🤖 AI Summary
Existing hashing methods rely on expensive, task-specific training, hindering rapid and scalable retrieval. This paper proposes a training-free multimodal hashing strong baseline: it freezes pre-trained vision and audio encoders to extract features, applies principal component analysis (PCA) for dimensionality reduction, enhances discriminability via random orthogonal projection, and generates compact binary hash codes through threshold-based binarization. Crucially, the method entirely avoids fine-tuning, achieving both computational efficiency and broad cross-domain applicability. Evaluated on standard image retrieval benchmarks and a newly constructed audio hashing benchmark, it attains competitive performance—demonstrating that classical unsupervised techniques retain significant potential in the era of large-scale pre-training.
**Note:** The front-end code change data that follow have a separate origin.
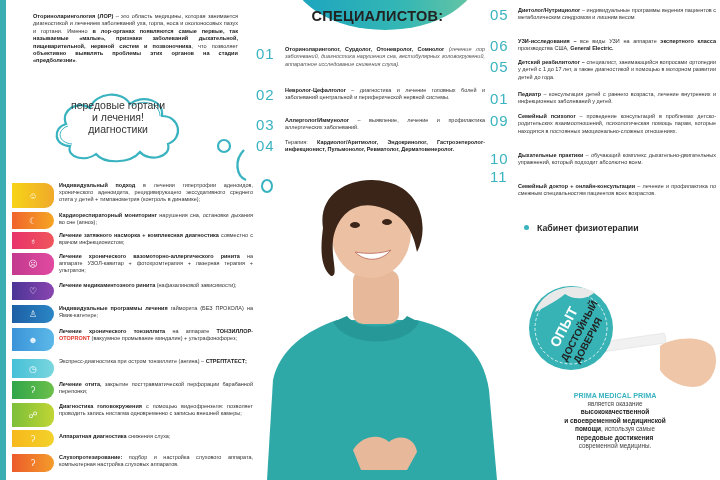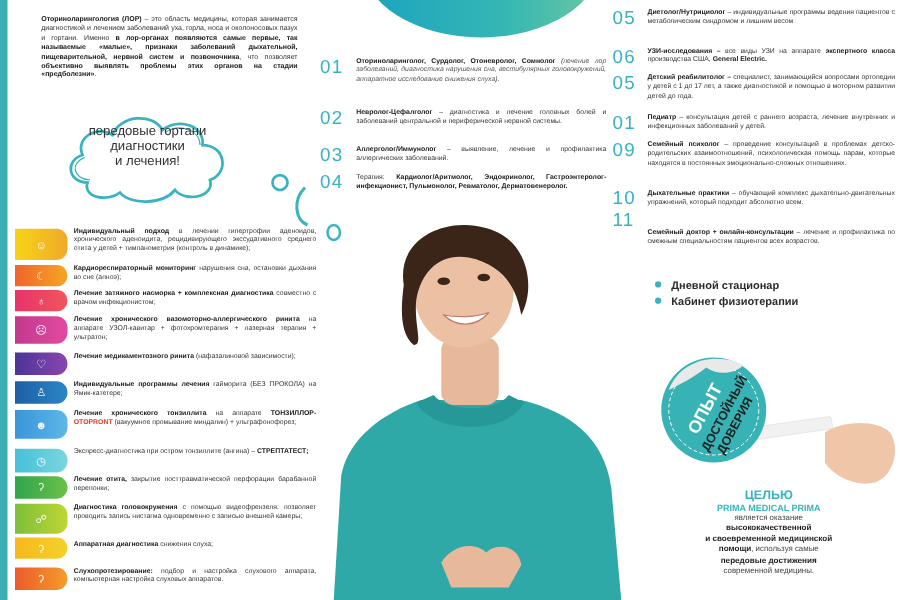"СПЕЦИАЛИСТОВ:" div { html: none -> <div>СПЕЦИАЛИСТОВ:</div> }
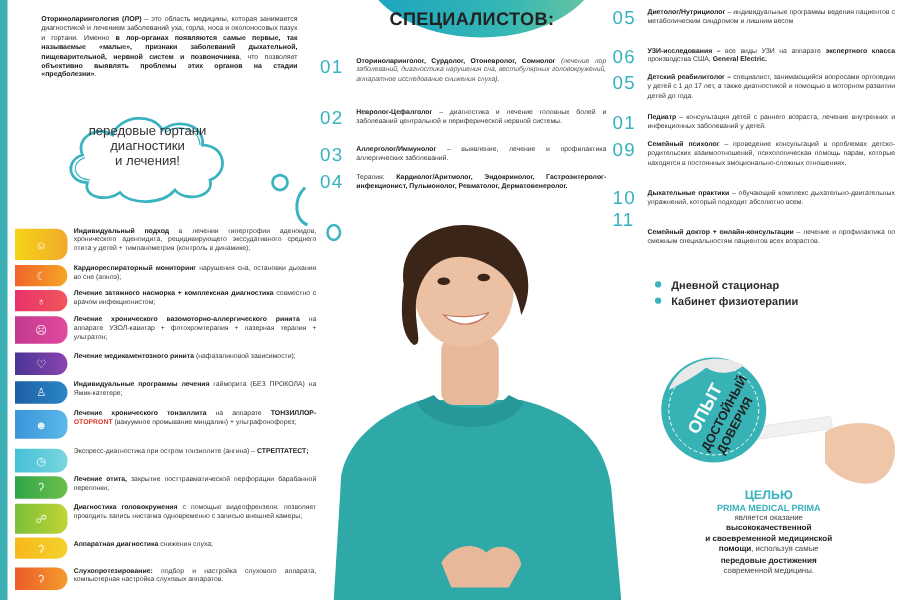"диагностики" div { order: before "и лечения!" -> after "и лечения!" }
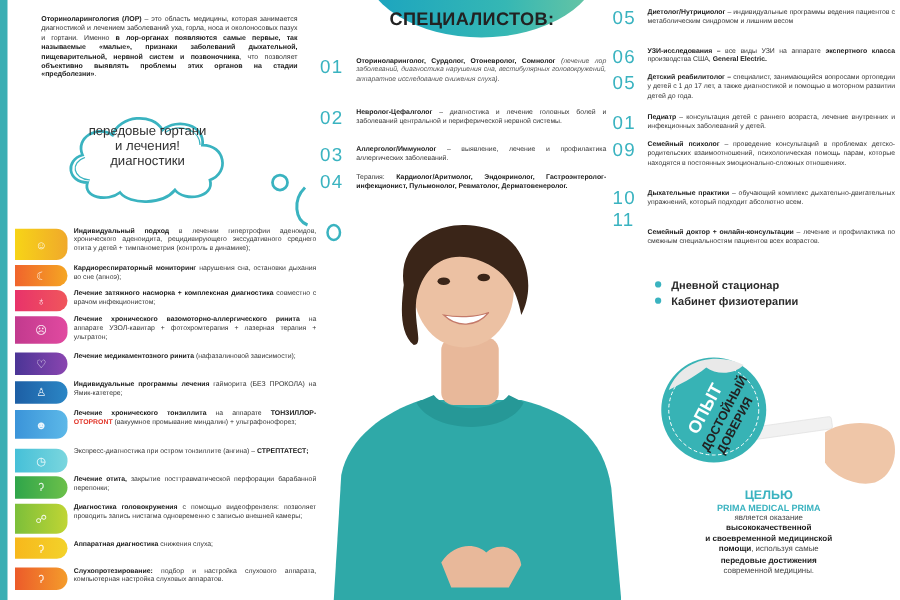"Дневной стационар" div.bullet { html: <div> <span></span> <span>Дневной стационар</span> </div> -> none }
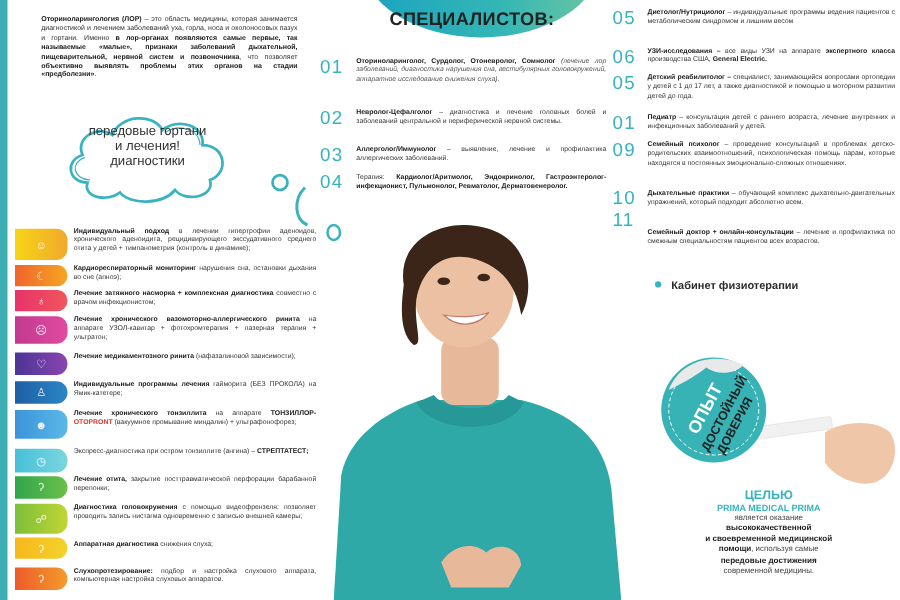"ЦЕЛЬЮ" div.t1 { html: <div>ЦЕЛЬЮ</div> -> none }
Our approach establishes a novel paradigm for lightweight, plug-and-play cross-modal hashing.
📝 Abstract
Information retrieval with compact binary embeddings, also referred to as hashing, is crucial for scalable fast search applications, yet state-of-the-art hashing methods require expensive, scenario-specific training. In this work, we introduce Hashing-Baseline, a strong training-free hashing method leveraging powerful pretrained encoders that produce rich pretrained embeddings. We revisit classical, training-free hashing techniques: principal component analysis, random orthogonal projection, and threshold binarization, to produce a strong baseline for hashing. Our approach combines these techniques with frozen embeddings from state-of-the-art vision and audio encoders to yield competitive retrieval performance without any additional learning or fine-tuning. To demonstrate the generality and effectiveness of this approach, we evaluate it on standard image retrieval benchmarks as well as a newly introduced benchmark for audio hashing.